McBean resultantly became one of the most significant portrait photographers of the 20th century, and was known as a photographer of celebrities. In the spring of 1942 his career was temporarily ruined when he was arrested in Bath for criminal acts of homosexuality. He was sentenced to four years in prison and was released in the autumn of 1944. After the Second World War, McBean was able to successfully resume his career
Post World War II.

Despite the decline in demand for theatre and production art during the 1950s, McBean’s creative and striking ideas provided him with work in the emergent record cover business with companies such as EMI, when he was commissioned to create Cliff Richard’s first four album sleeves. McBean’s later works included being the photographer for the cover of The Beatles’ first album Please Please Me, as well as commissions by a number of other performers.[9] In 1969 he returned with the Beatles to the same location to shoot the cover for their album Get Back.
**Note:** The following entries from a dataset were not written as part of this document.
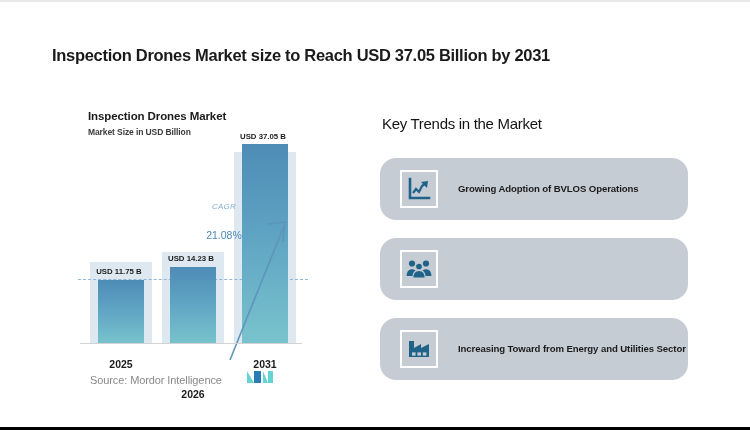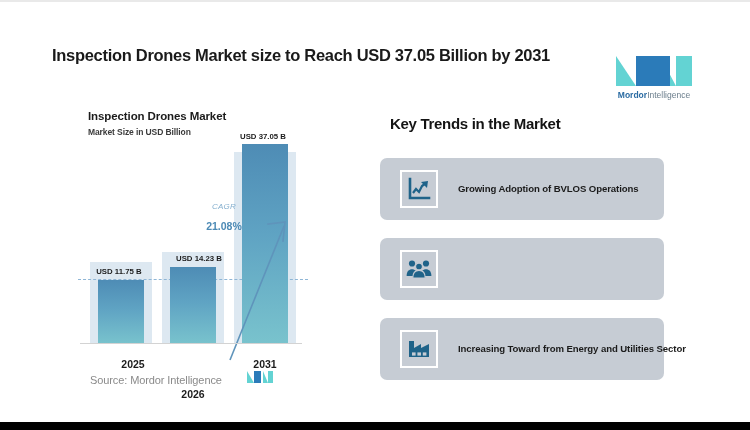"Inspection Drones Market size to" #page { border-bottom: 8px solid #000000 -> 3px solid #000000 }
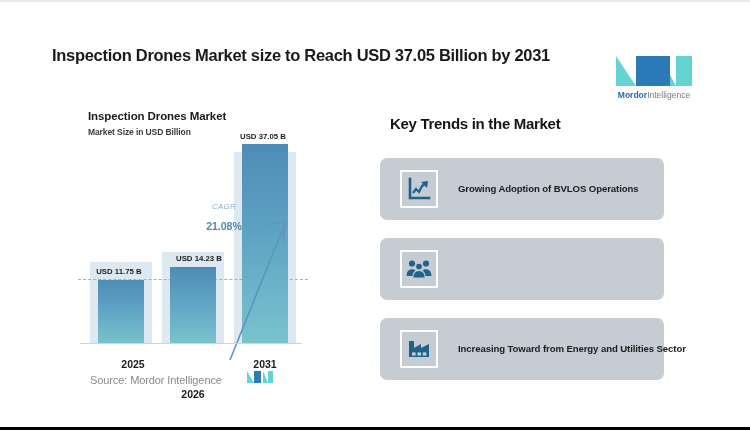"MordorIntelligence" div { html: <div> <svg> <polygon></polygon> <polygon></polygon> <polygon></polygon> <polygon></polygon> <polygon></polygon> <polygon></polygon> <polygon></polygon> </svg> <div> <b>Mordor</b><span>Intelligence</span> </div> </div> -> none }
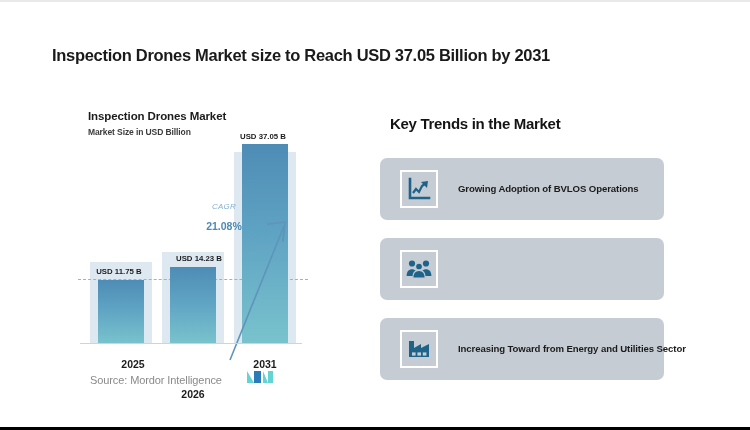"Key Trends in the Market" #trends-title { font-weight: bold -> normal; left: 16px -> 8px }
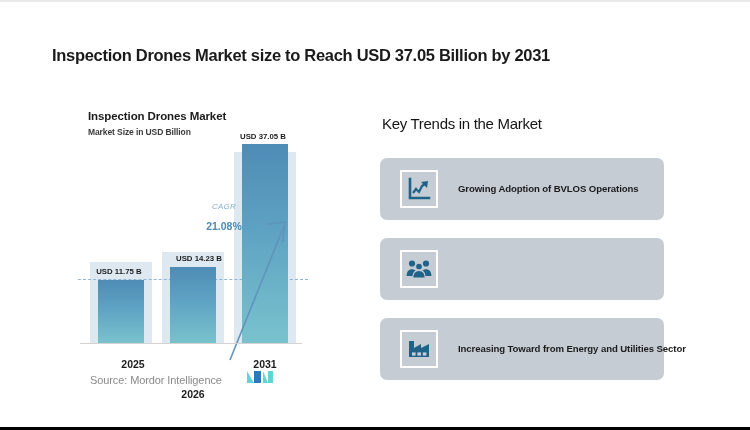"Growing Adoption of BVLOS Operations" .trend-card { border-radius: 7px -> 16px; width: 284px -> 308px }
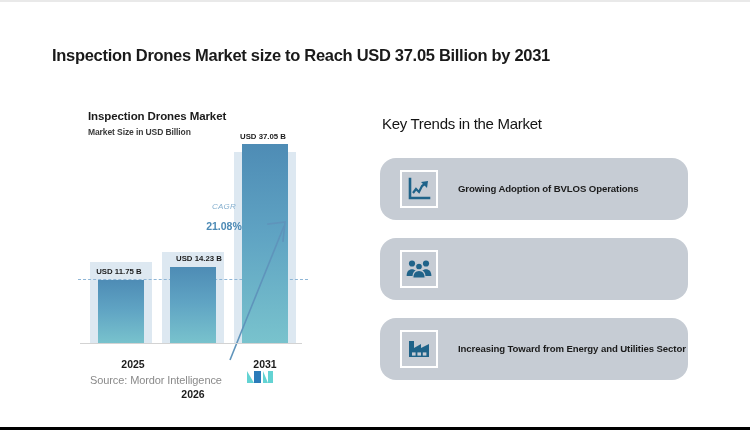"21.08%" #cagr-value { font-weight: bold -> normal; margin-top: 9px -> 18px }
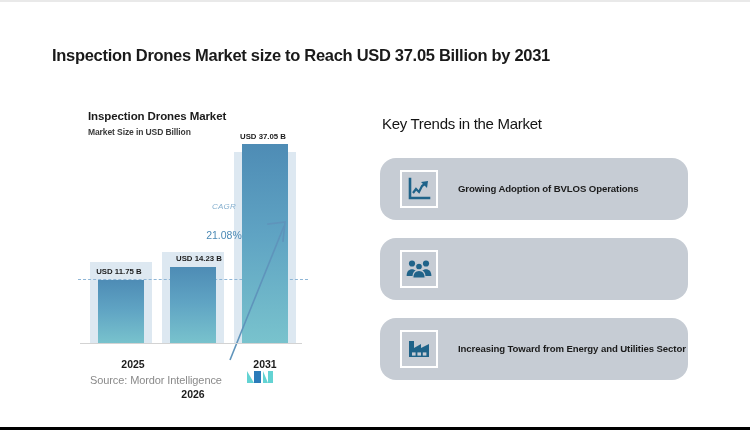"USD 14.23 B" div.bar-label { left: 78px -> 70px }
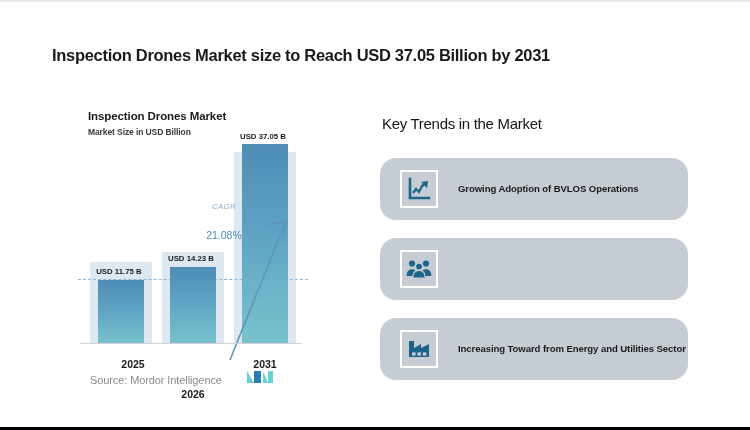"2025" div.tick-label { left: 24px -> 12px }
This later came out as Let It Be with a different cover, but McBean’s photo was used (together with an outtake from the Please Please Me cover shoot) for the cover of the Beatles’ 1962–1966 and 1967–1970 compilations in 1973.[citation needed] In his later years he became more selective of the work he undertook, and continued to explore surrealism whilst taking portrait photographs of individuals such as Agatha Christie, Audrey Hepburn, Laurence Olivier and Noël Coward. Both periods of his work (pre and post war) are now eagerly sought by collectors and his work sits in many major collections around the world.

In 1990 McBean fell ill whilst on holiday in Morocco, and after returning to England he died at Ipswich Heath Road Hospital on his eighty-sixth birthday.